TASK INPUT:
━━━━━━━━━━━━━━━━━━━━
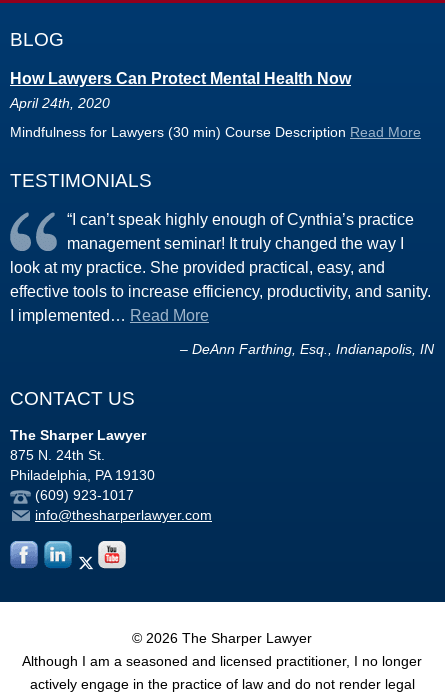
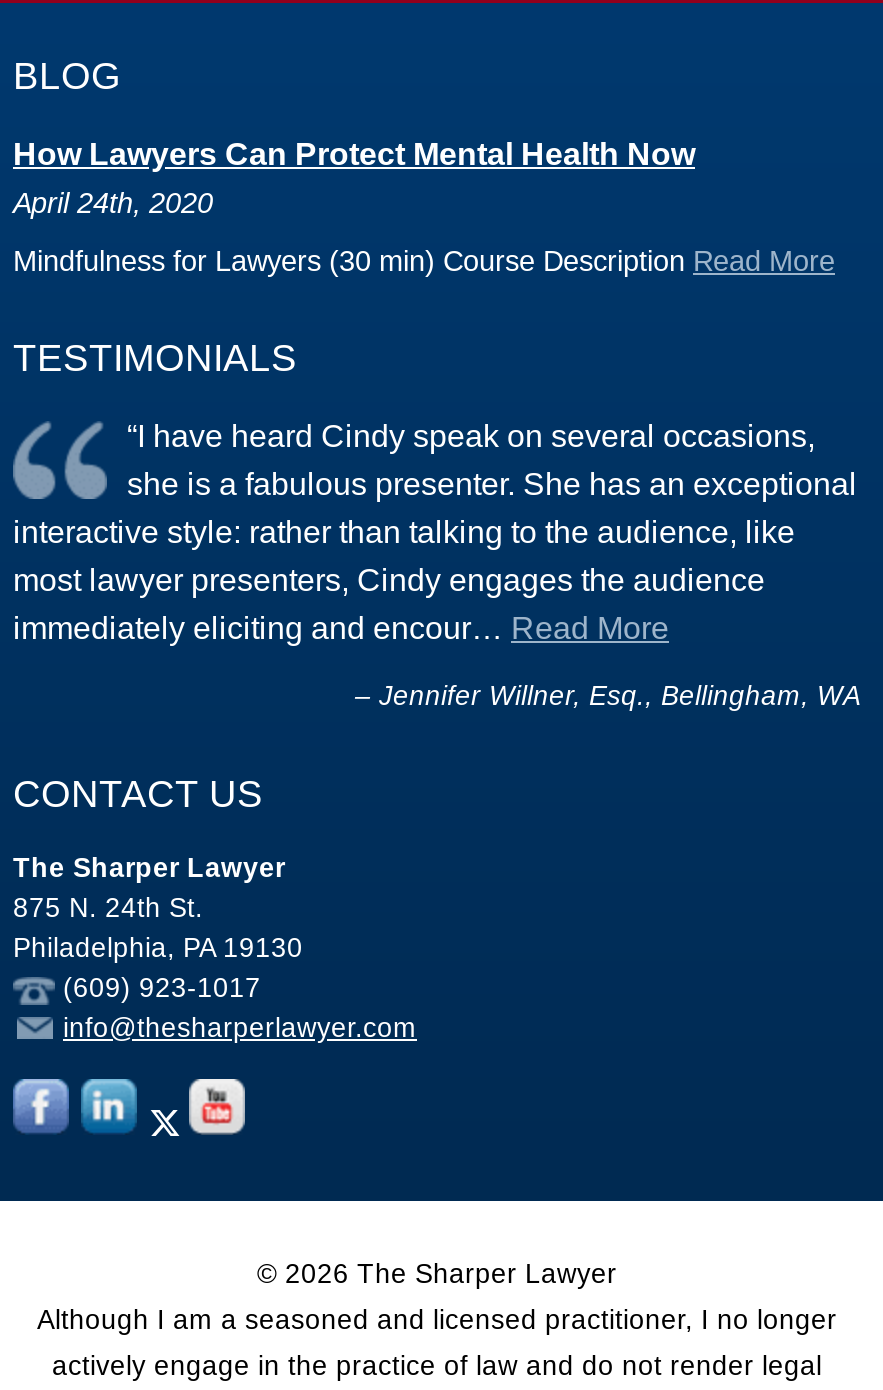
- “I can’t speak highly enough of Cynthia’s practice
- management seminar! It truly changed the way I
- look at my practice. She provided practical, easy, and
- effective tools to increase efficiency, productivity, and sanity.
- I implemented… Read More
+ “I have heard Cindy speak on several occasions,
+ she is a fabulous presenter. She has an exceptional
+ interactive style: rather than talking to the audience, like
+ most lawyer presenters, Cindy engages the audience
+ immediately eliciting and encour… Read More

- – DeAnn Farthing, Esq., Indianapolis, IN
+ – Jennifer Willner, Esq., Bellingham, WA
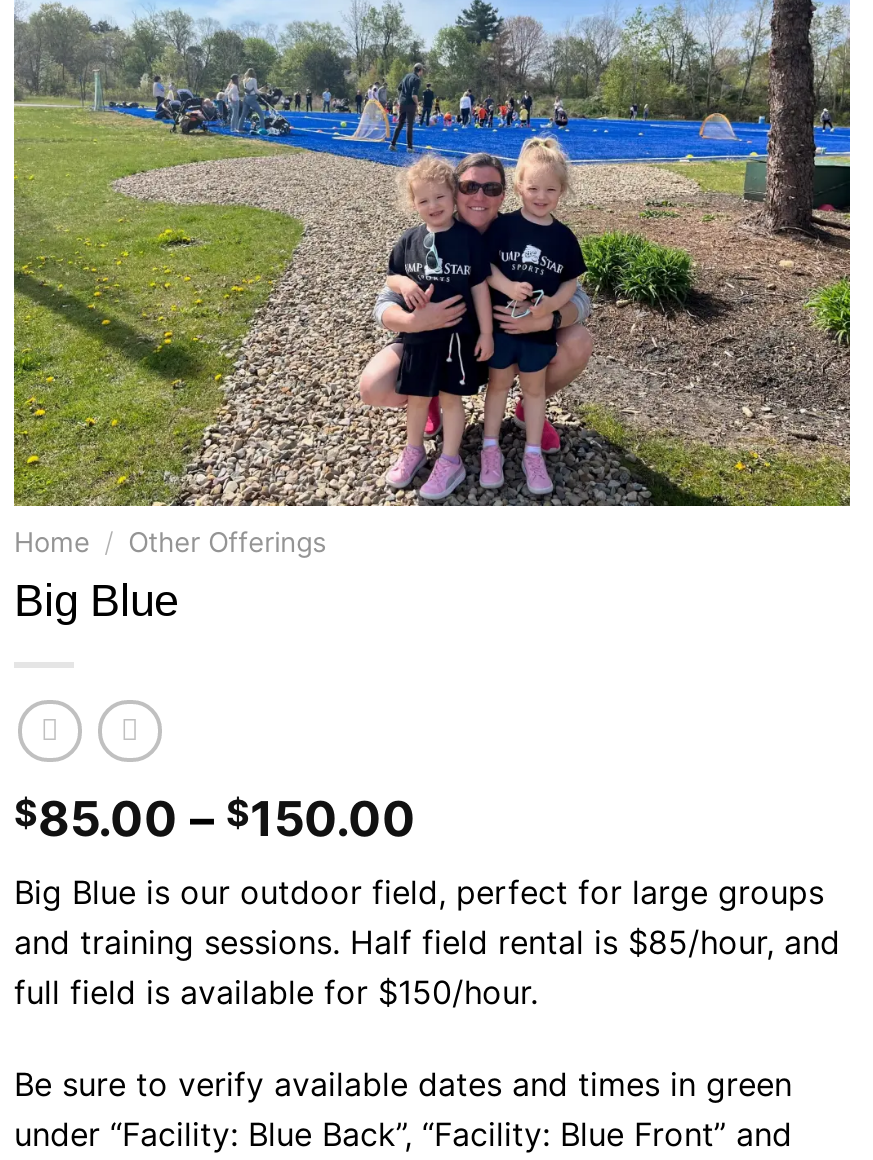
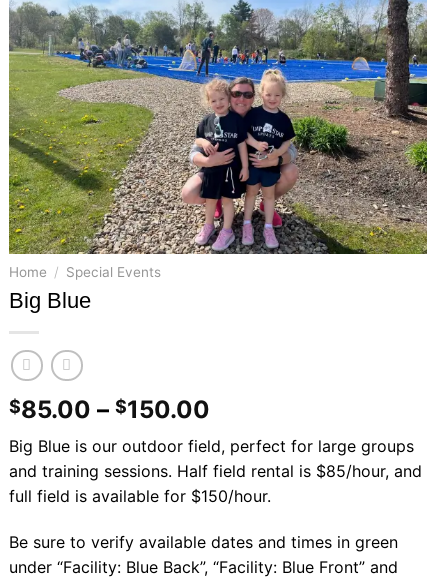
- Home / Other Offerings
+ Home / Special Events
━━━━━━━━━━━━━━━━━━━━
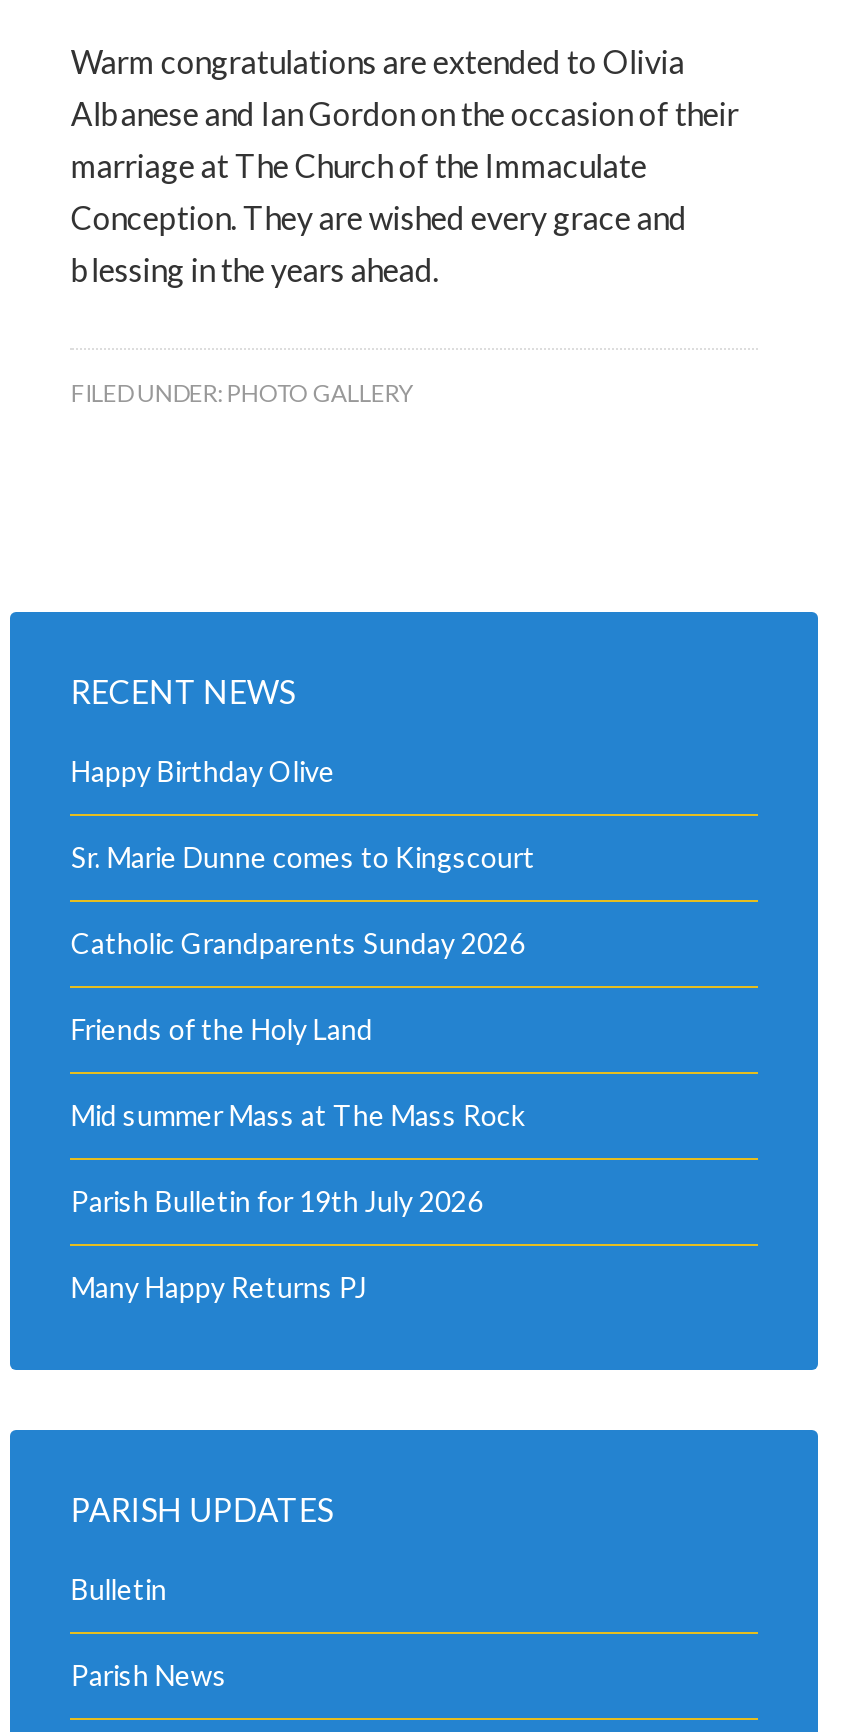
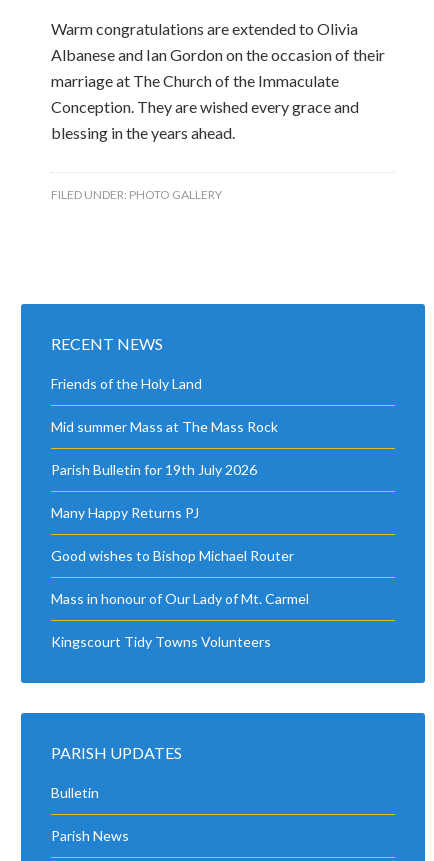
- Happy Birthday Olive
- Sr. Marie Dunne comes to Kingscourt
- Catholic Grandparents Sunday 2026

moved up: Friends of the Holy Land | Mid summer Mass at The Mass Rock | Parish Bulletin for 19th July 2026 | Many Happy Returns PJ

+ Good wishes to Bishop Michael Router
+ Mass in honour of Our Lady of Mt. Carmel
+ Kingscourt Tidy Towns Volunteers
━━━━━━━━━━━━━━━━━━━━
WHAT YOU SHOULD DO: Exactly as written above, retype the lines starting at the one holding "encour… Read More" and ending at the one holding "Home / Special Events", both included, but not the pictures.

SOLUTION:
+ immediately eliciting and encour… Read More

- – DeAnn Farthing, Esq., Indianapolis, IN
+ – Jennifer Willner, Esq., Bellingham, WA
- Home / Other Offerings
+ Home / Special Events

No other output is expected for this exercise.